# [AIM OF THE TASK]
In the copy, leave out the pictures and repeat all records exactly.

# [RECORDS FOR THIS EXERCISE]
___

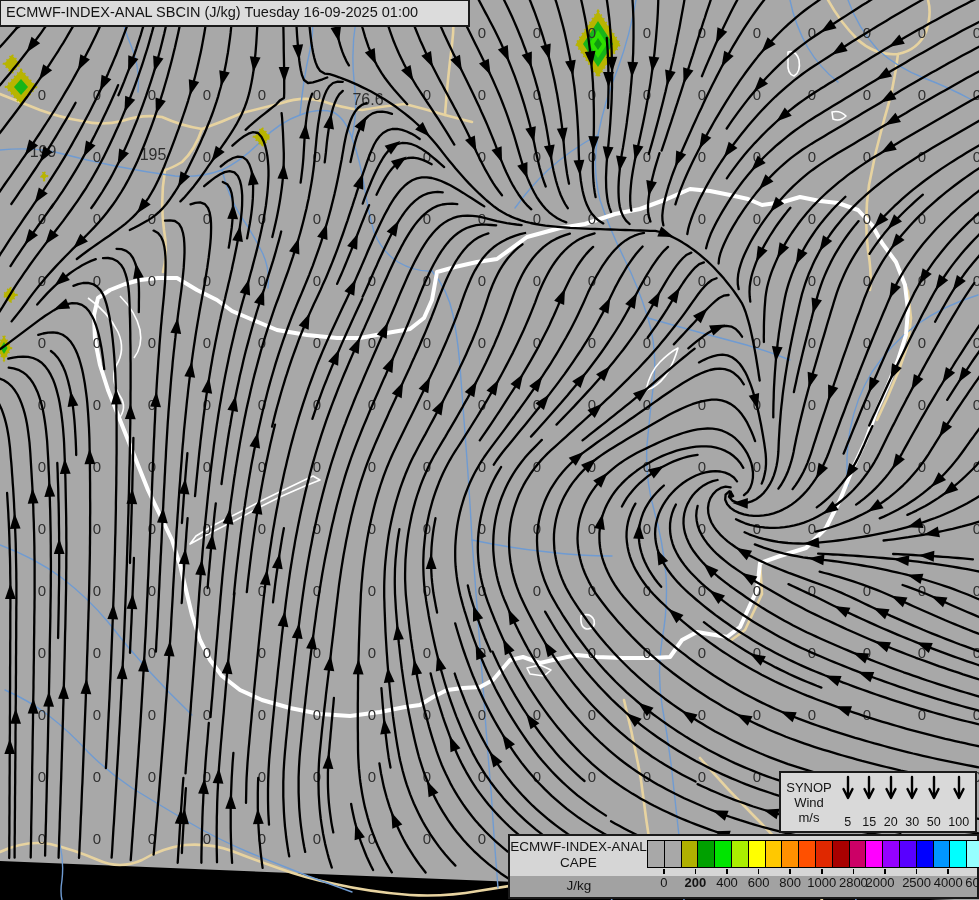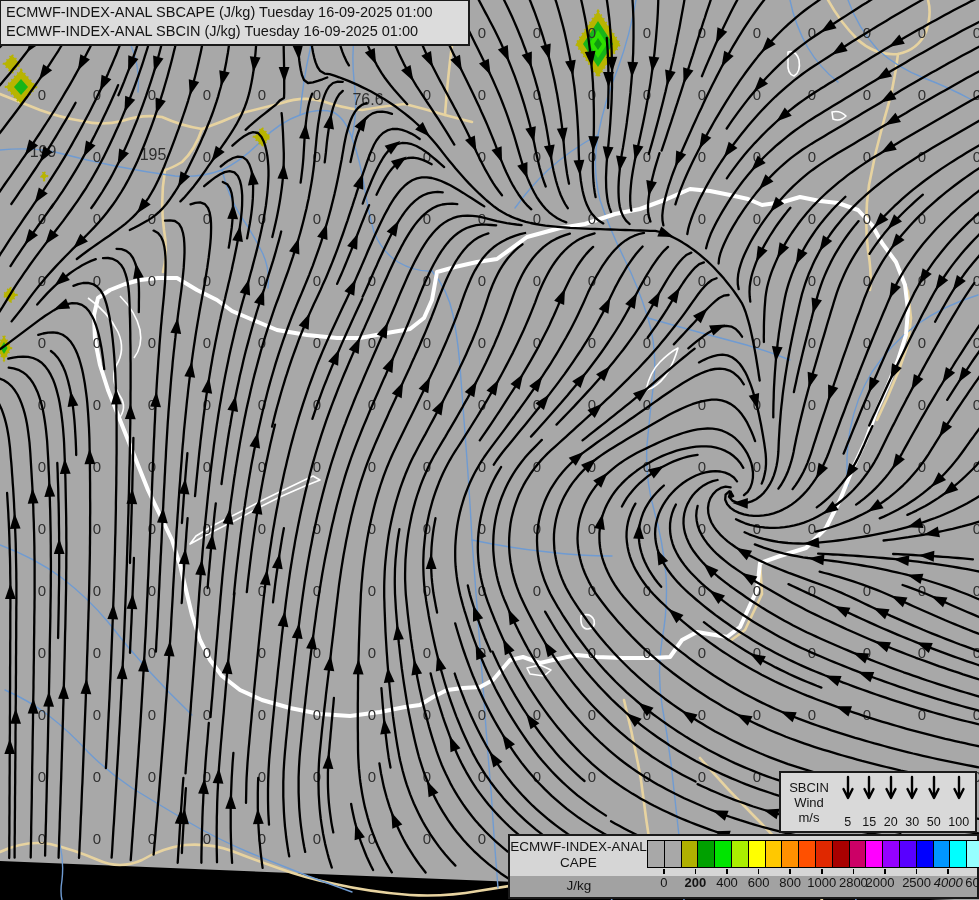"ECMWF-INDEX-ANAL SBCAPE (J/kg) Tuesday" div { html: <div>ECMWF-INDEX-ANAL SBCAPE (J/kg) Tuesday 16-09-2025 01:00</div> -> none }
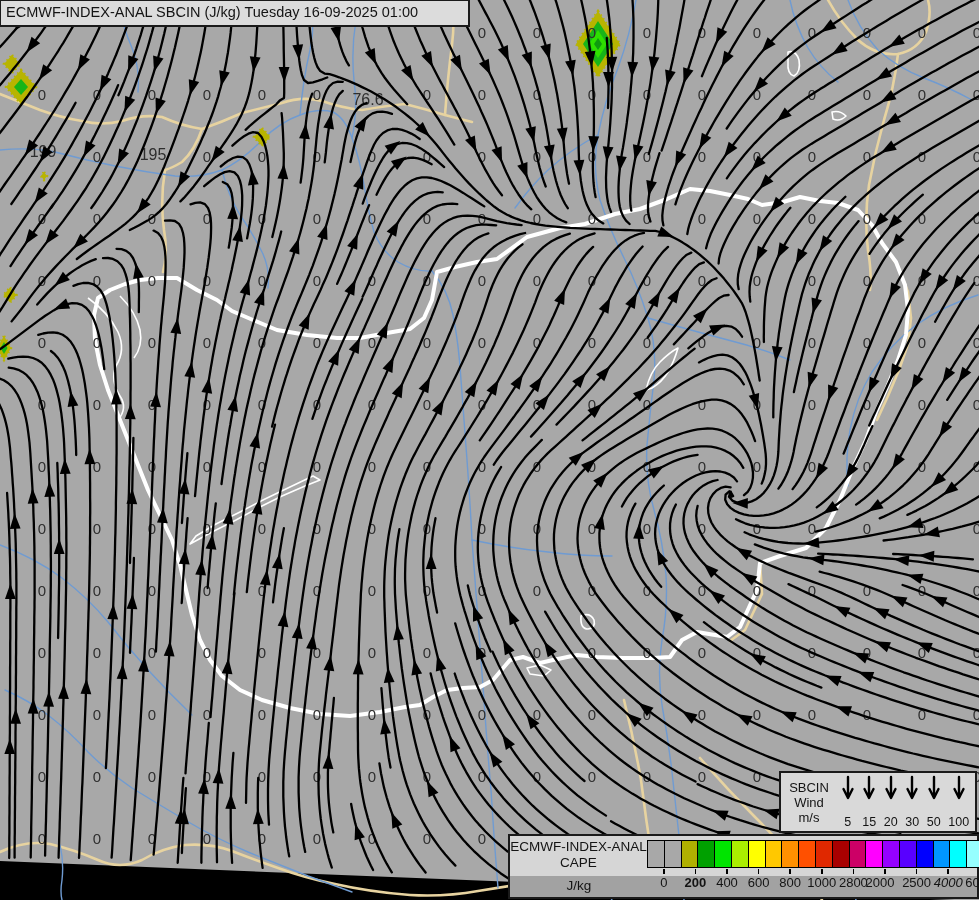"SBCIN" div { text: SBCIN -> SYNOP }
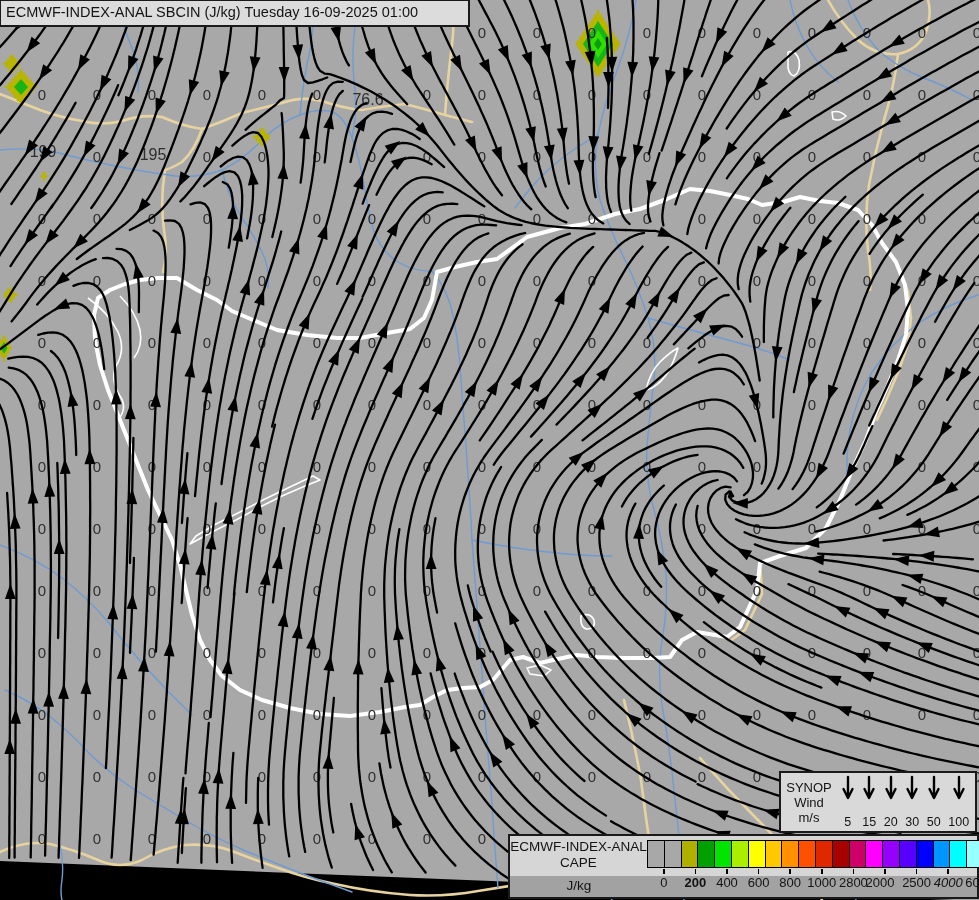"4000" div.cape-tick-label { font-style: italic -> none }
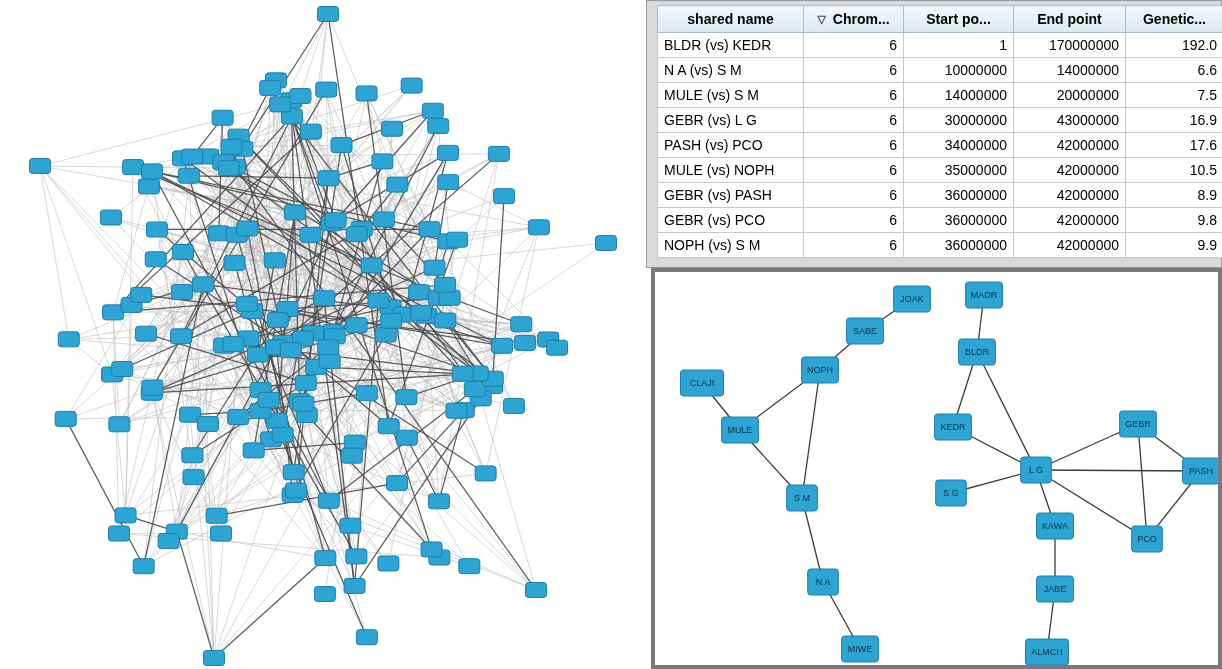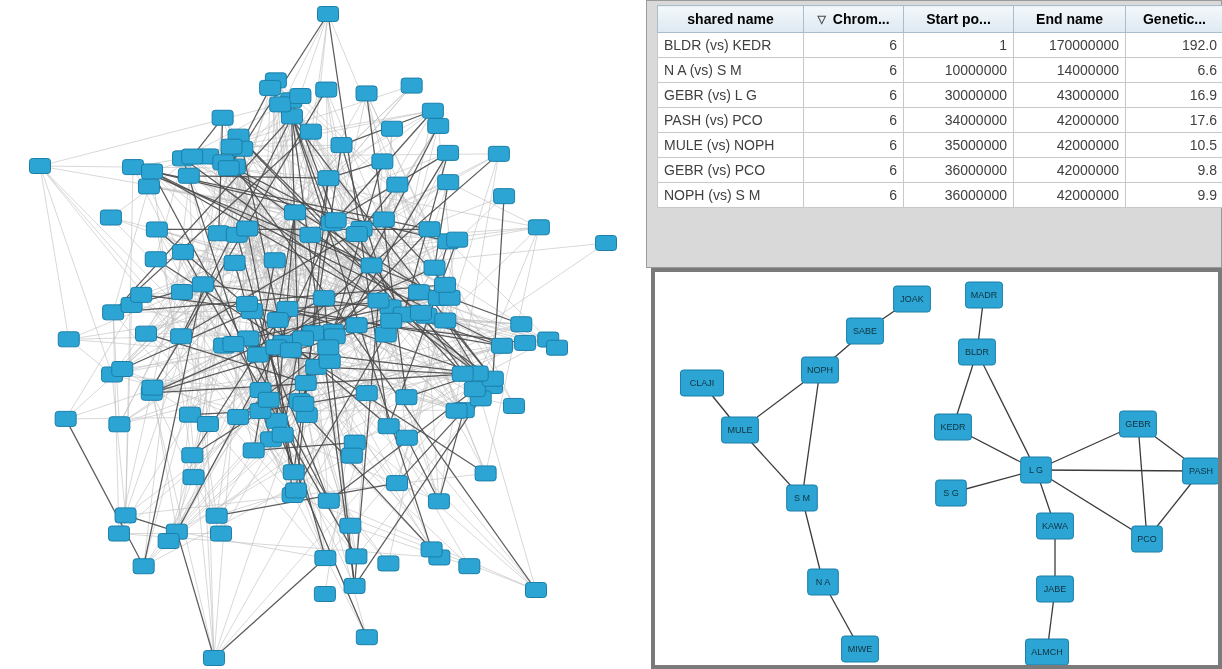"End name" span { text: name -> point }
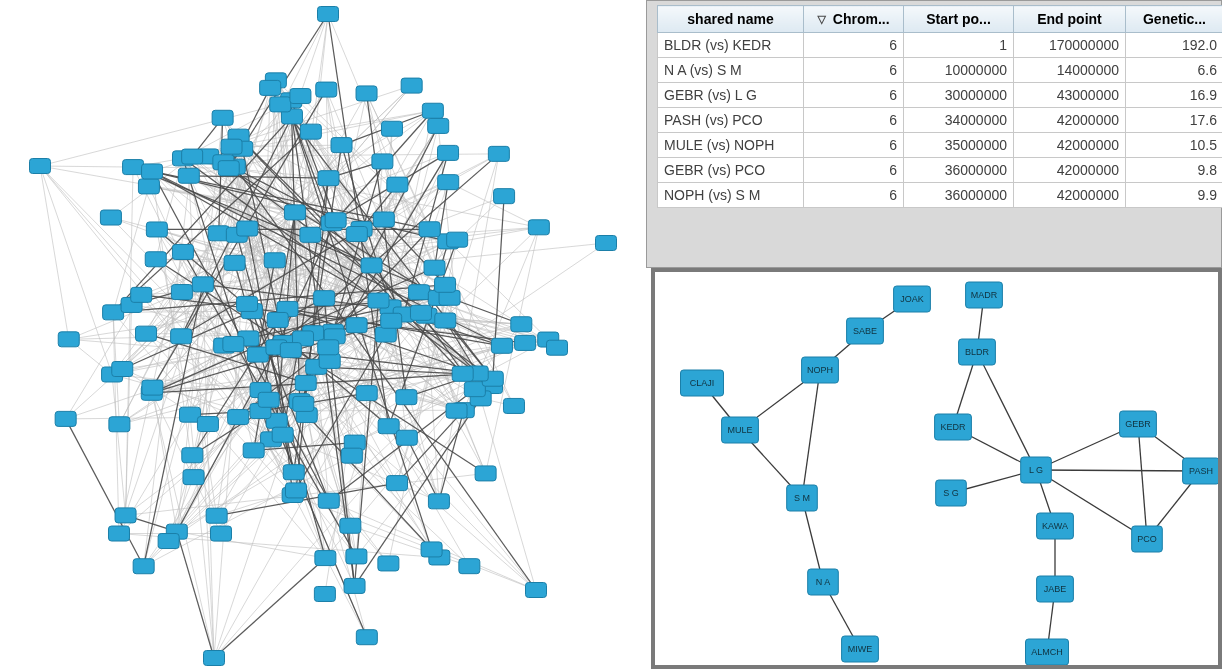"BLDR (vs) KEDR" table.data-table td { color: #404040 -> #000000 }
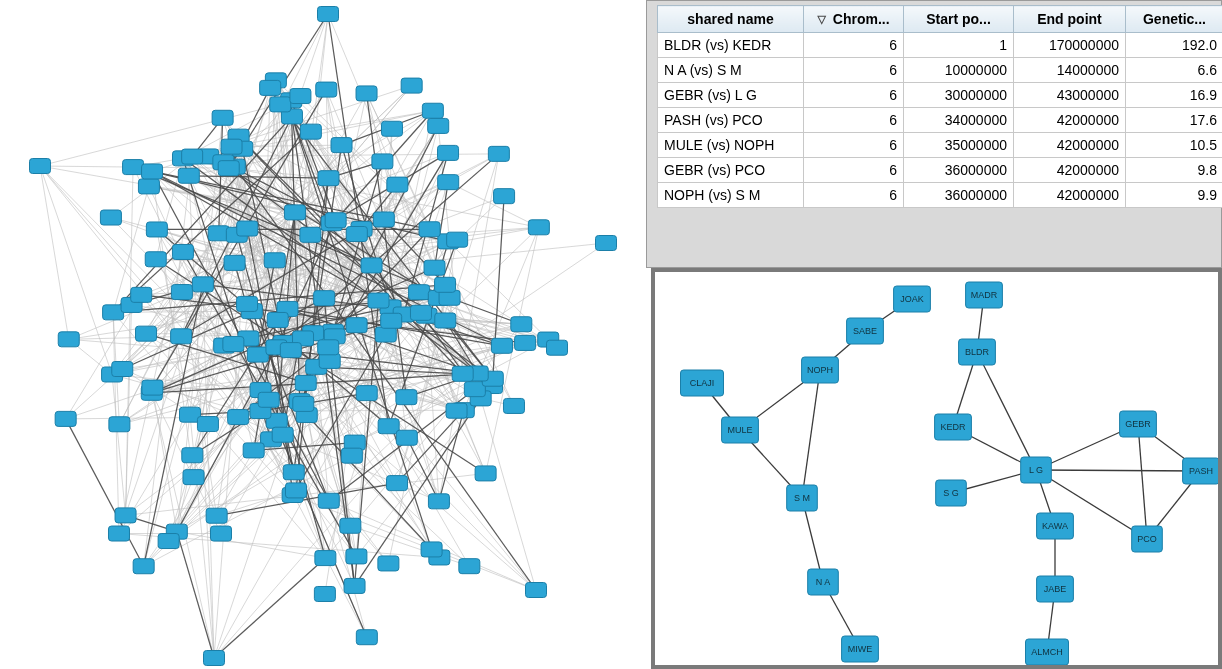"MULE (vs) S M" tr { html: none -> <tr> <td>MULE (vs) S M</td> <td>6</td> <td>14000000</td> <td>20000000</td> <td>7.5</td> </tr> }
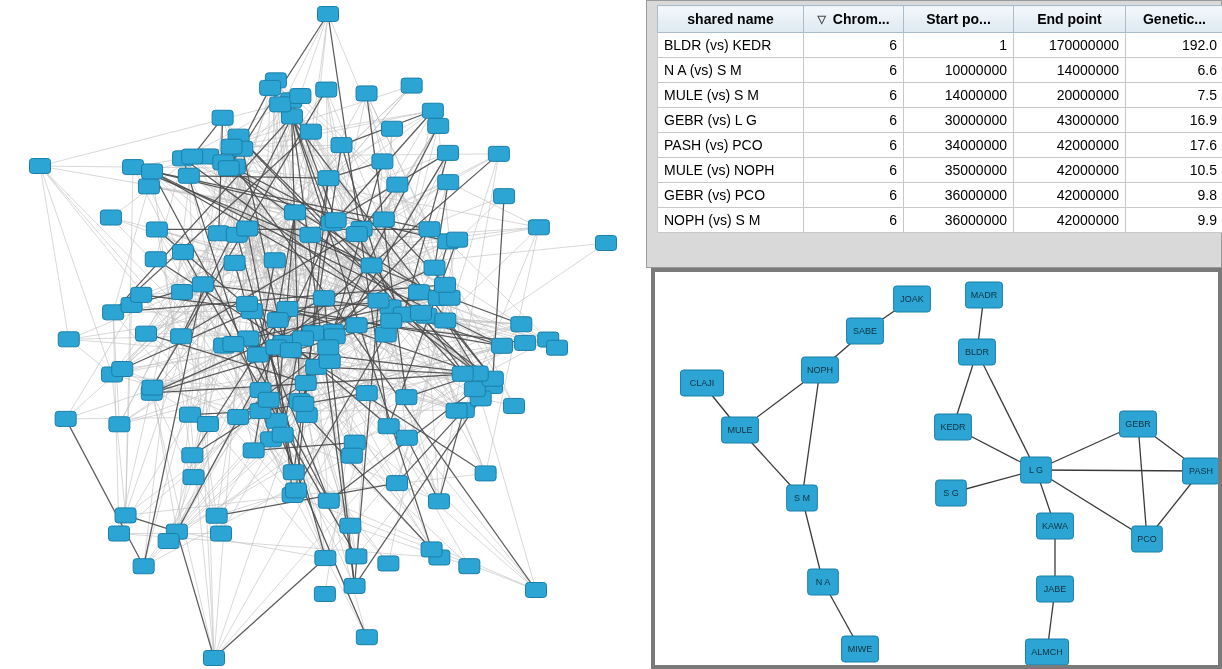"GEBR (vs) PASH" tr { html: none -> <tr> <td>GEBR (vs) PASH</td> <td>6</td> <td>36000000</td> <td>42000000</td> <td>8.9</td> </tr> }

___

# [SOLUTION FOR THIS TASK]
"ECMWF-INDEX-ANAL SBCAPE (J/kg) Tuesday" div { html: <div>ECMWF-INDEX-ANAL SBCAPE (J/kg) Tuesday 16-09-2025 01:00</div> -> none }
"SBCIN" div { text: SBCIN -> SYNOP }
"4000" div.cape-tick-label { font-style: italic -> none }
"End name" span { text: name -> point }
"BLDR (vs) KEDR" table.data-table td { color: #404040 -> #000000 }
"MULE (vs) S M" tr { html: none -> <tr> <td>MULE (vs) S M</td> <td>6</td> <td>14000000</td> <td>20000000</td> <td>7.5</td> </tr> }
"GEBR (vs) PASH" tr { html: none -> <tr> <td>GEBR (vs) PASH</td> <td>6</td> <td>36000000</td> <td>42000000</td> <td>8.9</td> </tr> }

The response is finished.